Skip to yearly menu bar Skip to main content


Poster

Zero-Shot Compositional Video Learning with Coding Rate Reduction

Heeseok Jung · Jun-Hyeon Bak · Yujin Jeong · Gyugeun Lee · Jinwoo Ahn · Eun-Sol Kim


Abstract:

In this paper, we propose a novel zero-shot compositional video understanding method inspired by how young children efficiently learn new concepts and flexibly expand their existing knowledge framework. While recent large-scale visual language models (VLMs) have achieved remarkable advancements and demonstrated impressive performance improvements across various tasks, they require massive amounts of data and computational resources. However, despite their high benchmark performance, they often fail to solve simple zero-shot composition tasks. Moreover, VLMs designed for video data demand even greater computational resources.
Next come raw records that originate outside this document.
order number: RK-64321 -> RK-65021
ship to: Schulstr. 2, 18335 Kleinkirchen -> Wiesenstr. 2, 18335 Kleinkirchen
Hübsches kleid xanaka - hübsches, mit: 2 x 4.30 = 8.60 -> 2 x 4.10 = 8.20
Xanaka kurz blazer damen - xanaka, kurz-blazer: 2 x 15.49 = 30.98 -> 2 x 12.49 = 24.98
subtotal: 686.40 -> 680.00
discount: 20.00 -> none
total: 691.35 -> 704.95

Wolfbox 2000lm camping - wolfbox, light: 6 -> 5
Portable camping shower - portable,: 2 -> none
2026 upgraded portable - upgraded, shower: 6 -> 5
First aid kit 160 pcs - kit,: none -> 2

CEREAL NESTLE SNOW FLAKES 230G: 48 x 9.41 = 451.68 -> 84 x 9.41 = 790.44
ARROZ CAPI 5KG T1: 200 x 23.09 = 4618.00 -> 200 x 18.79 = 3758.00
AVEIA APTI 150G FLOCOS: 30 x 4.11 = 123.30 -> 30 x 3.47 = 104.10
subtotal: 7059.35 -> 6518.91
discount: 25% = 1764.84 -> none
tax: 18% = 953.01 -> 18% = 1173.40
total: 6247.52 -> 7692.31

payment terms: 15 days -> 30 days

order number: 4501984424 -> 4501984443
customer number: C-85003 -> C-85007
We introduce a new video representation learning method inspired by human compositional learning to address these challenges. Specifically, we demonstrate that achieving zero-shot compositional learning requires effective representation learning that disentangles given data into meaningful semantic units. We propose a novel method that learns such disentangled representations based on an information-theoretic measure. By optimizing coding rate reduction, we successfully learn spatio-temporally disentangled features from videos, one of the most challenging data. Our approach significantly enhances compositional generalizability, demonstrating its effectiveness in zero-shot learning scenarios.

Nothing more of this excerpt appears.